» **TASK REQUIREMENTS**
Everything from the line that contains "discount: 12% = 13.96 -> none" to the end of the records below, both lines included, should be transcribed exactly and returned alone.

== Segment start ==

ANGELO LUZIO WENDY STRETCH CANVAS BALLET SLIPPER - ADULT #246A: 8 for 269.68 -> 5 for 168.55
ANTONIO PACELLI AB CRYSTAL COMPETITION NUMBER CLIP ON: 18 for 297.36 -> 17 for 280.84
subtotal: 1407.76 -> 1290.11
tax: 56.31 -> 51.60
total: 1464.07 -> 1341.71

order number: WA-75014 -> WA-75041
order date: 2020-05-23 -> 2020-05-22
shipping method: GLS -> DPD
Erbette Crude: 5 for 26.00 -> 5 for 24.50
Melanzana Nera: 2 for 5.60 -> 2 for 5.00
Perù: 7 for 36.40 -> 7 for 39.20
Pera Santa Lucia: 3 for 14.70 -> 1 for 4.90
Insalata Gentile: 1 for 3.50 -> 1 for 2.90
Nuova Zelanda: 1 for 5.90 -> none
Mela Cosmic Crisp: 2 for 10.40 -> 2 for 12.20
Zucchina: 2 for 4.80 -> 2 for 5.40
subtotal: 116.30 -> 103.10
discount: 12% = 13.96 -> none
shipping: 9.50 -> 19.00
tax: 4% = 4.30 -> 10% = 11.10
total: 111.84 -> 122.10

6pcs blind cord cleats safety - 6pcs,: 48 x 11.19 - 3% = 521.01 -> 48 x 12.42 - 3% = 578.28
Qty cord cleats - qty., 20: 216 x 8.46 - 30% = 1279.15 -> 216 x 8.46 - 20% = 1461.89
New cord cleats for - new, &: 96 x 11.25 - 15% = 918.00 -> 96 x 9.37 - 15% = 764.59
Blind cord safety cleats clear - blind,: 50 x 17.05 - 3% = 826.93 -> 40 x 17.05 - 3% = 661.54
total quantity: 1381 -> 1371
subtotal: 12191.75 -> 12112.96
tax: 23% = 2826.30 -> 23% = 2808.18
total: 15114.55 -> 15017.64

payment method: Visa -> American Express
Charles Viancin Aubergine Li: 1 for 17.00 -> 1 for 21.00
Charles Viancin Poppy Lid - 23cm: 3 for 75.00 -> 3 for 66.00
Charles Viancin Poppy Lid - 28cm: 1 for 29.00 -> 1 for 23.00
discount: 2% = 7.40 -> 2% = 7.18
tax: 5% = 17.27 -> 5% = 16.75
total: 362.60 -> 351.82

== Segment end ==

» **SOLUTION FOR THIS TASK**
discount: 12% = 13.96 -> none
shipping: 9.50 -> 19.00
tax: 4% = 4.30 -> 10% = 11.10
total: 111.84 -> 122.10

6pcs blind cord cleats safety - 6pcs,: 48 x 11.19 - 3% = 521.01 -> 48 x 12.42 - 3% = 578.28
Qty cord cleats - qty., 20: 216 x 8.46 - 30% = 1279.15 -> 216 x 8.46 - 20% = 1461.89
New cord cleats for - new, &: 96 x 11.25 - 15% = 918.00 -> 96 x 9.37 - 15% = 764.59
Blind cord safety cleats clear - blind,: 50 x 17.05 - 3% = 826.93 -> 40 x 17.05 - 3% = 661.54
total quantity: 1381 -> 1371
subtotal: 12191.75 -> 12112.96
tax: 23% = 2826.30 -> 23% = 2808.18
total: 15114.55 -> 15017.64

payment method: Visa -> American Express
Charles Viancin Aubergine Li: 1 for 17.00 -> 1 for 21.00
Charles Viancin Poppy Lid - 23cm: 3 for 75.00 -> 3 for 66.00
Charles Viancin Poppy Lid - 28cm: 1 for 29.00 -> 1 for 23.00
discount: 2% = 7.40 -> 2% = 7.18
tax: 5% = 17.27 -> 5% = 16.75
total: 362.60 -> 351.82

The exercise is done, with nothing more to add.